(Web page revision data)
>>>
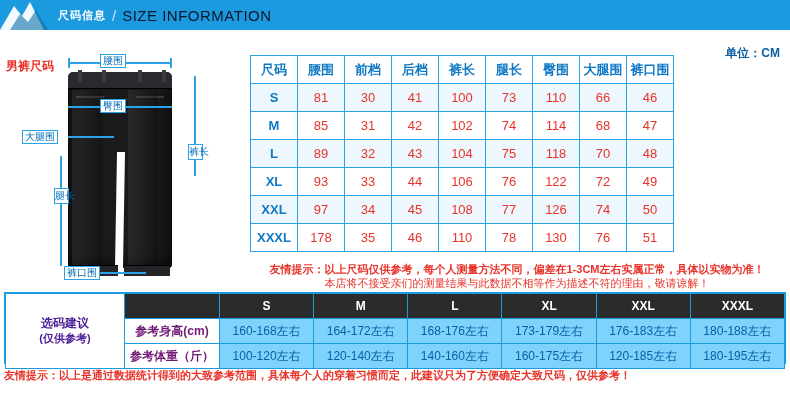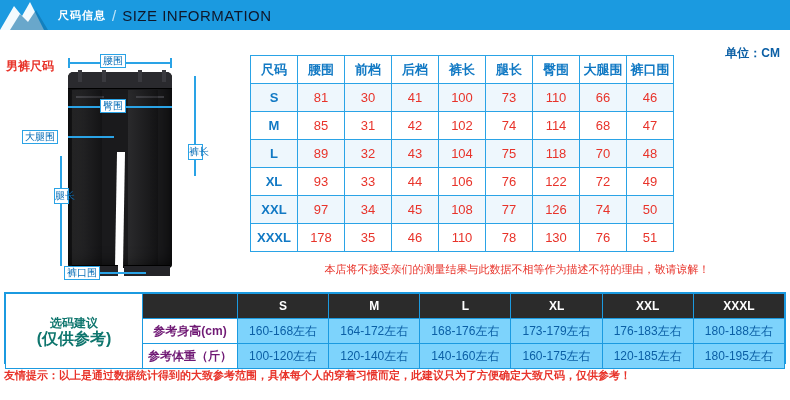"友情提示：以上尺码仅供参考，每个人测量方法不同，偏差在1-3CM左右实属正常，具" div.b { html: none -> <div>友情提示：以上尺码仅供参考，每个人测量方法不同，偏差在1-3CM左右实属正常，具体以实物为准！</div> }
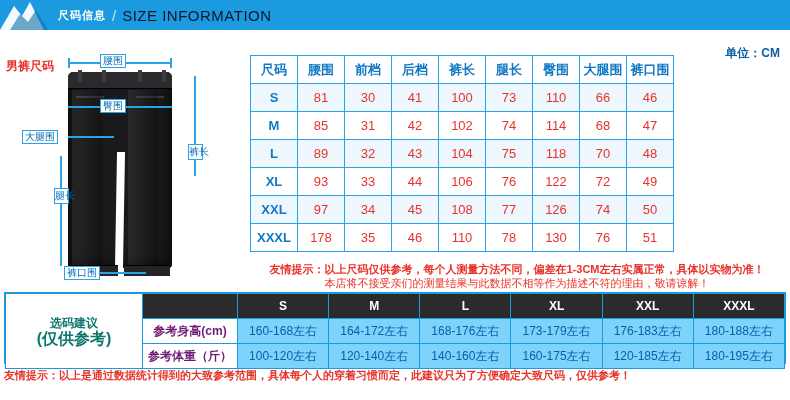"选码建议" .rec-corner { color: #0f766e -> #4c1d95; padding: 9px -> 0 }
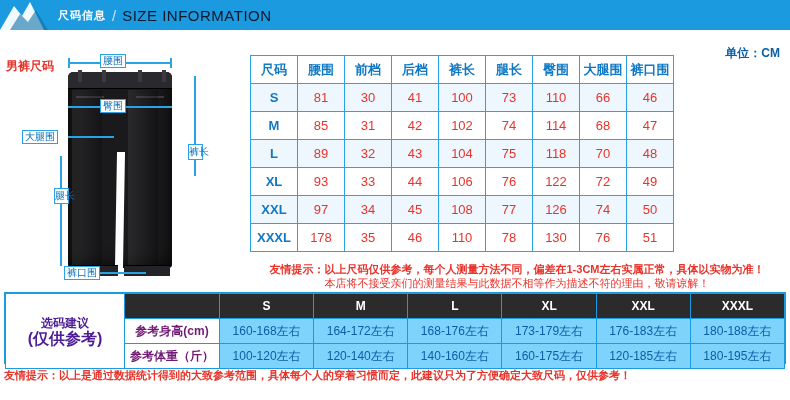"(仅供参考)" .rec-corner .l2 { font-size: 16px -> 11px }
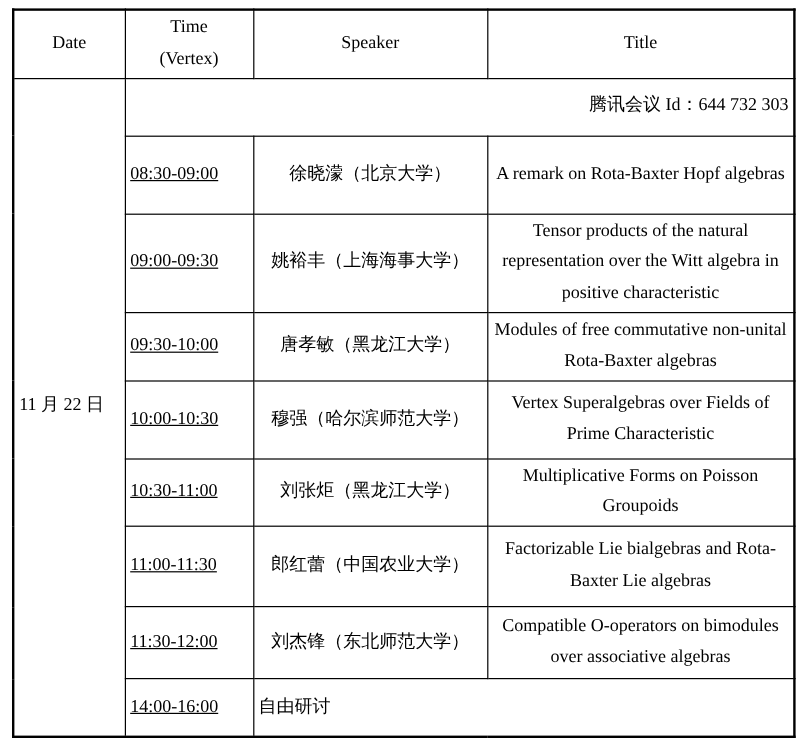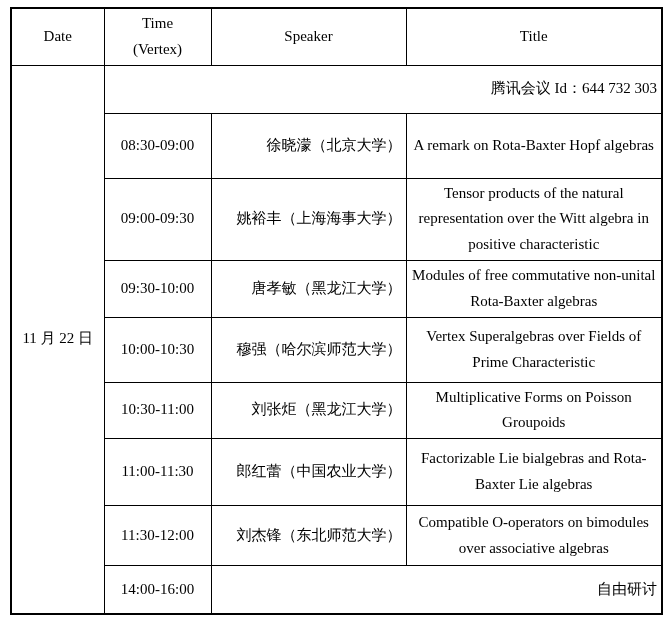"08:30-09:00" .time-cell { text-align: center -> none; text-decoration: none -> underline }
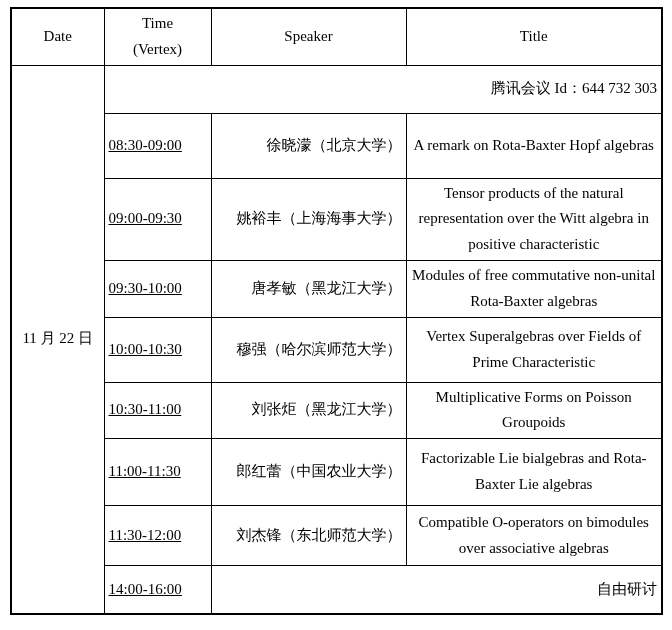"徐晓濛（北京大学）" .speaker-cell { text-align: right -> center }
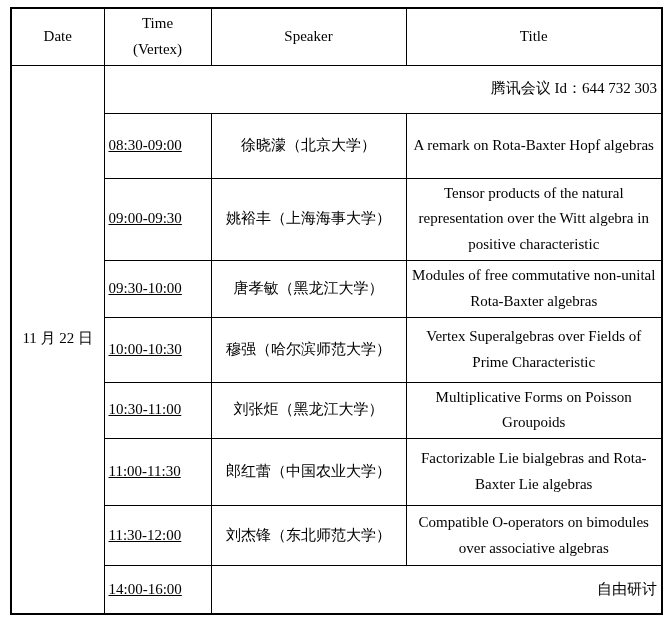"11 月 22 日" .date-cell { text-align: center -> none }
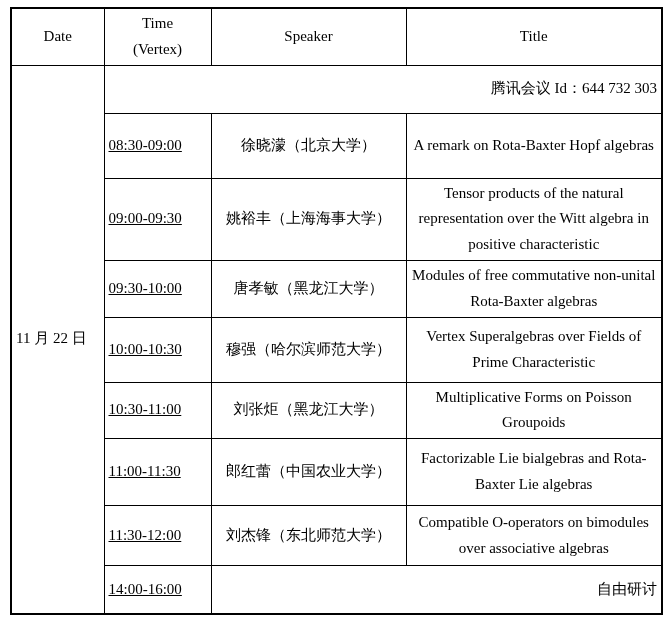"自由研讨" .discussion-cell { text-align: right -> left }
<<<
Work instructions » Output each record precisely as it appears, and drop every picture.

Solution below »
"友情提示：以上尺码仅供参考，每个人测量方法不同，偏差在1-3CM左右实属正常，具" div.b { html: none -> <div>友情提示：以上尺码仅供参考，每个人测量方法不同，偏差在1-3CM左右实属正常，具体以实物为准！</div> }
"选码建议" .rec-corner { color: #0f766e -> #4c1d95; padding: 9px -> 0 }
"(仅供参考)" .rec-corner .l2 { font-size: 16px -> 11px }
"08:30-09:00" .time-cell { text-align: center -> none; text-decoration: none -> underline }
"徐晓濛（北京大学）" .speaker-cell { text-align: right -> center }
"11 月 22 日" .date-cell { text-align: center -> none }
"自由研讨" .discussion-cell { text-align: right -> left }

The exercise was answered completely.